For the most part, Zoe, Darren and Colin reacted very differently to the criticism. As mastery learners, they did not have an unrealistic view of how they were performing; they accepted criticism and saw it as a means to improvement.

The clips filmed in the dance studio during the weeks of practice, which demonstrated how hard all the participants worked and how they dealt with failure and frustrations, were such an important part of the series. These also demonstrated the part that good instruction and coaching had played in the whole process.

In the end, however, it was clear even to my untutored eye that Colin Jackson and Zoe Ball were better performers on the night than Darren Gough.

Their natural ability was greater than his. They had more of the right “smarts” than him; they were more agile. Their bodies were simply better built for dancing than his. The judges agreed and put Zoe first, Colin second and Darren third.

The public were not having it, though. Darren Gough won.
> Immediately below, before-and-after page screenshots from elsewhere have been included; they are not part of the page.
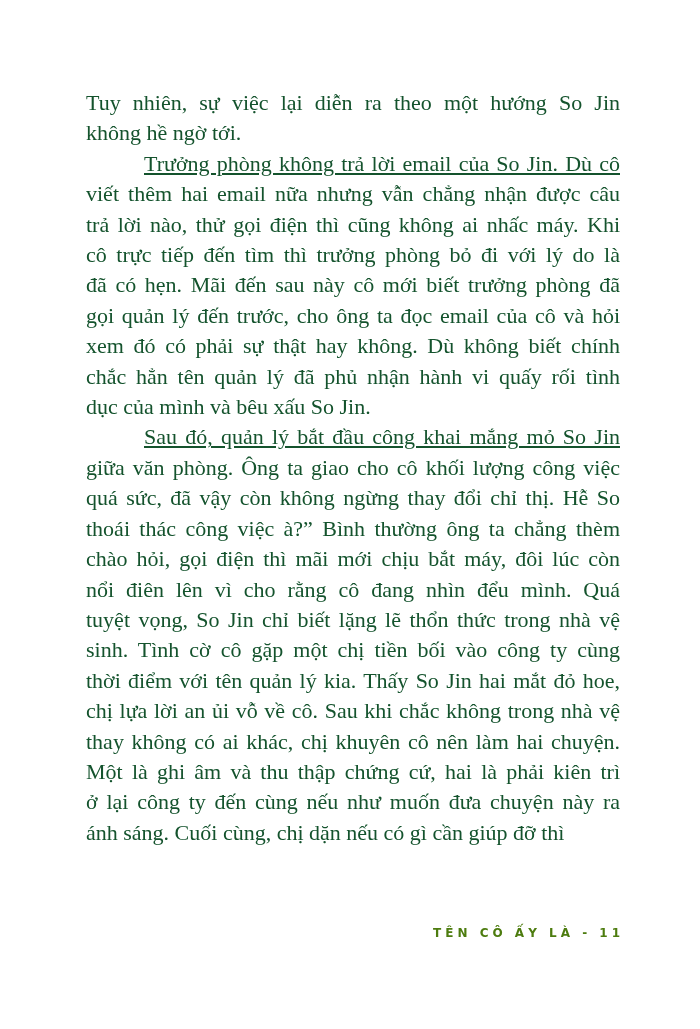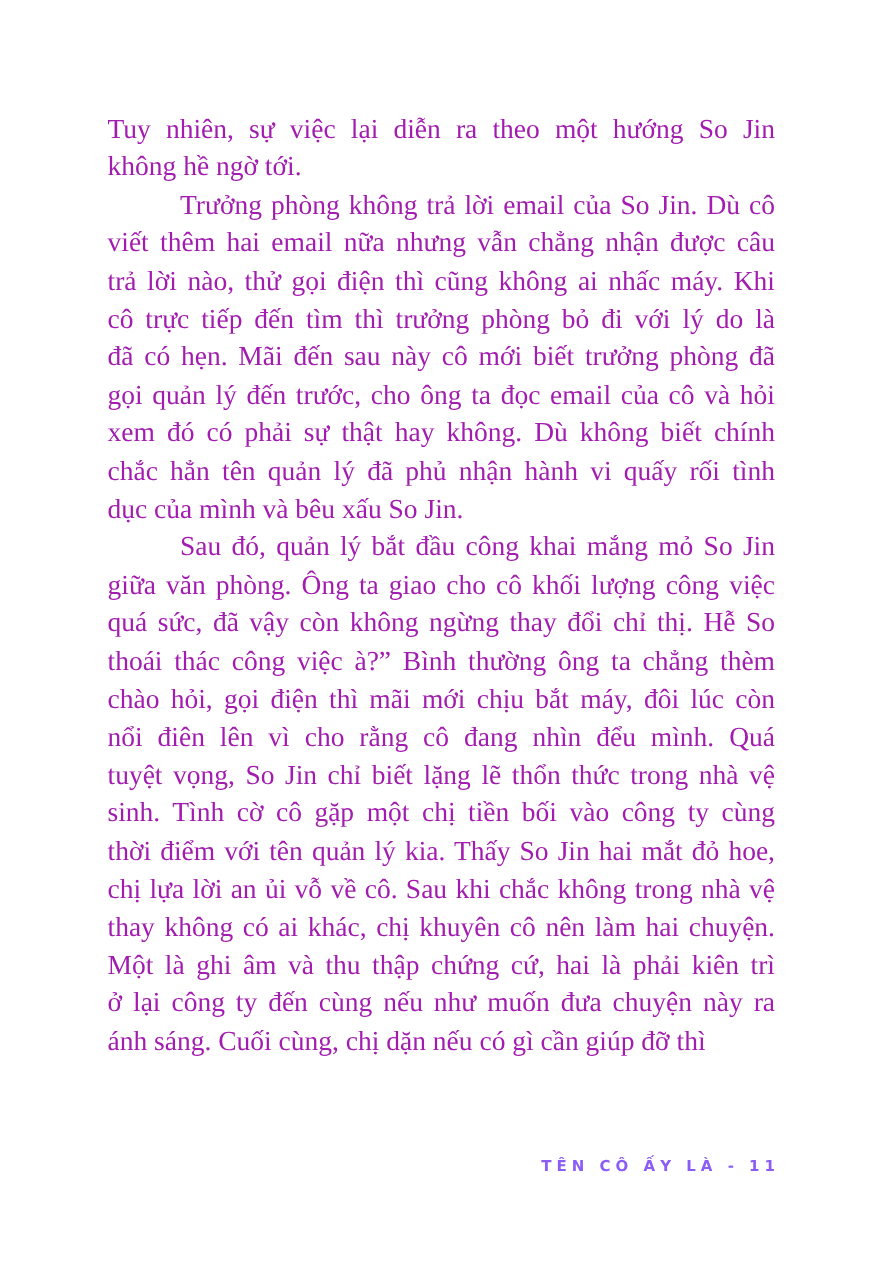--- a/index.html
+++ b/index.html
@@ -30,38 +30,39 @@
     text-align: justify;
     text-align-last: justify;
     white-space: normal;
   }
   .line.last {
     text-align: justify;
     text-align-last: left;
   }
   .line.indent {
     padding-left: 58px;
+    text-decoration: underline;
   }
   .footer {
     position: absolute;
     top: 926px;
     right: 76px;
     font-family: "DejaVu Sans", "Liberation Sans", sans-serif;
     font-size: 12px;
     font-weight: bold;
     letter-spacing: 4px;
     color: #3c3c3c;
     white-space: nowrap;
   }
 </style>
 </head>
 <body>
 
 <div class="page" style="background: rgb(255, 255, 255);">
-  <div class="text-block" id="text-block" style="color: #a21caf;">
+  <div class="text-block" id="text-block" style="color: #14532d;">
       <div class="paragraph">
         <div class="line">Tuy nhiên, sự việc lại diễn ra theo một hướng So Jin</div>
         <div class="line last">không hề ngờ tới.</div>
       </div>
       <div class="paragraph">
         <div class="line indent">Trưởng phòng không trả lời email của So Jin. Dù cô</div>
         <div class="line">viết thêm hai email nữa nhưng vẫn chẳng nhận được câu</div>
         <div class="line">trả lời nào, thử gọi điện thì cũng không ai nhấc máy. Khi</div>
         <div class="line">cô trực tiếp đến tìm thì trưởng phòng bỏ đi với lý do là</div>
         <div class="line">đã có hẹn. Mãi đến sau này cô mới biết trưởng phòng đã</div>
@@ -80,14 +81,14 @@
         <div class="line">tuyệt vọng, So Jin chỉ biết lặng lẽ thổn thức trong nhà vệ</div>
         <div class="line">sinh. Tình cờ cô gặp một chị tiền bối vào công ty cùng</div>
         <div class="line">thời điểm với tên quản lý kia. Thấy So Jin hai mắt đỏ hoe,</div>
         <div class="line">chị lựa lời an ủi vỗ về cô. Sau khi chắc không trong nhà vệ</div>
         <div class="line">thay không có ai khác, chị khuyên cô nên làm hai chuyện.</div>
         <div class="line">Một là ghi âm và thu thập chứng cứ, hai là phải kiên trì</div>
         <div class="line">ở lại công ty đến cùng nếu như muốn đưa chuyện này ra</div>
         <div class="line last">ánh sáng. Cuối cùng, chị dặn nếu có gì cần giúp đỡ thì</div>
       </div>
     </div>
-  <div class="footer" style="color: #8b5cf6;">TÊN CÔ ẤY LÀ - 11</div>
+  <div class="footer" style="color: #4d7c0f;">TÊN CÔ ẤY LÀ - 11</div>
 </div>
 
 </body></html>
Viewers voted for improvement, not absolute performance and not excellence. The progress all three had made was phenomenal, but Gough outperformed the others on this score.

Some organisations are all about excellence. When you get on a plane, you are not interested in how hard the air traffic controllers are trying that day; you just want them to be good - no mistakes here, please. Schools are not the same kind of organisation.

The framers of A Curriculum for Excellence obviously wanted schools to be places which help all young people to be all they can be, and they articulated that better than we have ever done before.

To achieve that, schools must be places where mistakes are good, where to be wrong, to be stuck, to struggle to learn and to understand is commonplace. They must be allowed to focus more on improvement and less on absolute levels of performance.

Perhaps the name isn’t that important, but the remit of the review certainly is. Schools must be enabled to play to the strengths of all pupils. For Scotland’s curriculum review to have any real effect on the hierarchy of subjects in secondary schools, it needs to look not only at what is taught and how it is taught, but also at what is examined. In the dance between examinations and the curriculum, there is no doubt who plays the lead.

Ian Smith is founder of Learning Unlimited.